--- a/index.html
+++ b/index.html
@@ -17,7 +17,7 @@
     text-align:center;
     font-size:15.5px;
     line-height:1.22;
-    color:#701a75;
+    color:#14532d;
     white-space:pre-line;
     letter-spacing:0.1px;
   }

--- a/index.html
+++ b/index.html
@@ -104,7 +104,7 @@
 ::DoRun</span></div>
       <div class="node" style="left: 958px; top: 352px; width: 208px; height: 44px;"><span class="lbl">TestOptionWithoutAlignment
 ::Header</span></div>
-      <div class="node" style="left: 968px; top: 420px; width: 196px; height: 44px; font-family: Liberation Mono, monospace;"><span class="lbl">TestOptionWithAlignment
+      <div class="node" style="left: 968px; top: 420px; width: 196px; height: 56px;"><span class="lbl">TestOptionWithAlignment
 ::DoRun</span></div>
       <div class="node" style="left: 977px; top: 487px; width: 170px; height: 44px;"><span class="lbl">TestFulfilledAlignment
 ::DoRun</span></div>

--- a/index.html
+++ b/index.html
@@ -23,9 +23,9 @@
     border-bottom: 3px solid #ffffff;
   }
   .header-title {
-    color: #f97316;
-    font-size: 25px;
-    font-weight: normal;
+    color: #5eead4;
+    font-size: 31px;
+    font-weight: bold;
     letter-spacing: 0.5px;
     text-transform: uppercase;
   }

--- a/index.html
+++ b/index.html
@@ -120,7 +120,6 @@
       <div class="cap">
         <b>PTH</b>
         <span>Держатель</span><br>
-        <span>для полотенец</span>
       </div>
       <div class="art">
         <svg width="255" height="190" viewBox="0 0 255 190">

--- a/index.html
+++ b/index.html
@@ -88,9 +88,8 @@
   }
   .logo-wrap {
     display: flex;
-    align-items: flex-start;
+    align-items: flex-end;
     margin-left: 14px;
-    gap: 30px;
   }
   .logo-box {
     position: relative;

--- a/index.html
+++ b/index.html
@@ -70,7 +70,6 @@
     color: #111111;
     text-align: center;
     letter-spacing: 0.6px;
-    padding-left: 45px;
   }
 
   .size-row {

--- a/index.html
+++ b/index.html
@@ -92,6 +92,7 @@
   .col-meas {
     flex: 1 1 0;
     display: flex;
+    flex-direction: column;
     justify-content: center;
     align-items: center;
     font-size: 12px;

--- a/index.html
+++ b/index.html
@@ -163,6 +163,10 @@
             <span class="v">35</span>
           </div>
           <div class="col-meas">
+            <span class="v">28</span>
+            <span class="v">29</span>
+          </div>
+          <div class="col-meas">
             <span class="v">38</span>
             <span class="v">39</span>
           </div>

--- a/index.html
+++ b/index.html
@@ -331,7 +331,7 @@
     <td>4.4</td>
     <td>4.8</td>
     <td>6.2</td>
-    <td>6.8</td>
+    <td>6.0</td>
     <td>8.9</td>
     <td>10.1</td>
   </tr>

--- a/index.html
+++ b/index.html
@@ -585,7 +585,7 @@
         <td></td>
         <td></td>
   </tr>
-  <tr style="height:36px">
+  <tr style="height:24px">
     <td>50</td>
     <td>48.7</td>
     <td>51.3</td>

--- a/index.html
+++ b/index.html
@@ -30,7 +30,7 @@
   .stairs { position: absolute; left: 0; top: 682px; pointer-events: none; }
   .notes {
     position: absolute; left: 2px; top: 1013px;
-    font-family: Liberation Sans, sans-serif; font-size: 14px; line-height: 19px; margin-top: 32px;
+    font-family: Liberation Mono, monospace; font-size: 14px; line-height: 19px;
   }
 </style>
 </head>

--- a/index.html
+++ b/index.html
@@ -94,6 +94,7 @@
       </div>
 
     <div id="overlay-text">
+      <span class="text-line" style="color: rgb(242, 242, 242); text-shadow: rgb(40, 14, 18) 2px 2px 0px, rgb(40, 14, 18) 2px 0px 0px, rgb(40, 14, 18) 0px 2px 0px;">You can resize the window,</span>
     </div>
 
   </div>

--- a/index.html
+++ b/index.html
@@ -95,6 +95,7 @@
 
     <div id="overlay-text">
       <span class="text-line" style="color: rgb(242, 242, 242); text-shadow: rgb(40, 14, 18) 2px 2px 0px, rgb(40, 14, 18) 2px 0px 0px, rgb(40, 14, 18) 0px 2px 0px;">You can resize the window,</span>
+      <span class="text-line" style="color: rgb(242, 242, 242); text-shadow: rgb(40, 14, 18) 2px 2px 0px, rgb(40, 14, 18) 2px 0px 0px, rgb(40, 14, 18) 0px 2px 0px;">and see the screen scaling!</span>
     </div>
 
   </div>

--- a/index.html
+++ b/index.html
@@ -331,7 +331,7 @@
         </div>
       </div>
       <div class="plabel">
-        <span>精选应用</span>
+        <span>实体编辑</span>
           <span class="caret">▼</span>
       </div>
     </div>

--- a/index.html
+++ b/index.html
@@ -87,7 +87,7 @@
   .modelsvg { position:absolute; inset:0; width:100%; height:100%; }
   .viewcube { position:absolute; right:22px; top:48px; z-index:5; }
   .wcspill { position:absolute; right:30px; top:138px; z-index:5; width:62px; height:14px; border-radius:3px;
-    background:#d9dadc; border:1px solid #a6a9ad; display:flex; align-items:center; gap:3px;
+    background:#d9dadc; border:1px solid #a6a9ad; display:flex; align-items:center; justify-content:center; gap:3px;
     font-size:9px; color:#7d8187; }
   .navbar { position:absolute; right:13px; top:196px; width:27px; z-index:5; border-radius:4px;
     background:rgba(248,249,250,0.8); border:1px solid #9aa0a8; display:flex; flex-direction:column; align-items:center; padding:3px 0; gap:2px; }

• **Exercise directions**
The line containing "align-items: center;" marks the end. Please print exactly every line from the top of the data to it, both included, and nothing more.

• **Response to this task**
--- a/index.html
+++ b/index.html
@@ -17,7 +17,7 @@
     text-align:center;
     font-size:15.5px;
     line-height:1.22;
-    color:#701a75;
+    color:#14532d;
     white-space:pre-line;
     letter-spacing:0.1px;
   }

--- a/index.html
+++ b/index.html
@@ -104,7 +104,7 @@
 ::DoRun</span></div>
       <div class="node" style="left: 958px; top: 352px; width: 208px; height: 44px;"><span class="lbl">TestOptionWithoutAlignment
 ::Header</span></div>
-      <div class="node" style="left: 968px; top: 420px; width: 196px; height: 44px; font-family: Liberation Mono, monospace;"><span class="lbl">TestOptionWithAlignment
+      <div class="node" style="left: 968px; top: 420px; width: 196px; height: 56px;"><span class="lbl">TestOptionWithAlignment
 ::DoRun</span></div>
       <div class="node" style="left: 977px; top: 487px; width: 170px; height: 44px;"><span class="lbl">TestFulfilledAlignment
 ::DoRun</span></div>

--- a/index.html
+++ b/index.html
@@ -23,9 +23,9 @@
     border-bottom: 3px solid #ffffff;
   }
   .header-title {
-    color: #f97316;
-    font-size: 25px;
-    font-weight: normal;
+    color: #5eead4;
+    font-size: 31px;
+    font-weight: bold;
     letter-spacing: 0.5px;
     text-transform: uppercase;
   }

--- a/index.html
+++ b/index.html
@@ -120,7 +120,6 @@
       <div class="cap">
         <b>PTH</b>
         <span>Держатель</span><br>
-        <span>для полотенец</span>
       </div>
       <div class="art">
         <svg width="255" height="190" viewBox="0 0 255 190">

--- a/index.html
+++ b/index.html
@@ -88,9 +88,8 @@
   }
   .logo-wrap {
     display: flex;
-    align-items: flex-start;
+    align-items: flex-end;
     margin-left: 14px;
-    gap: 30px;
   }
   .logo-box {
     position: relative;

--- a/index.html
+++ b/index.html
@@ -70,7 +70,6 @@
     color: #111111;
     text-align: center;
     letter-spacing: 0.6px;
-    padding-left: 45px;
   }
 
   .size-row {

--- a/index.html
+++ b/index.html
@@ -92,6 +92,7 @@
   .col-meas {
     flex: 1 1 0;
     display: flex;
+    flex-direction: column;
     justify-content: center;
     align-items: center;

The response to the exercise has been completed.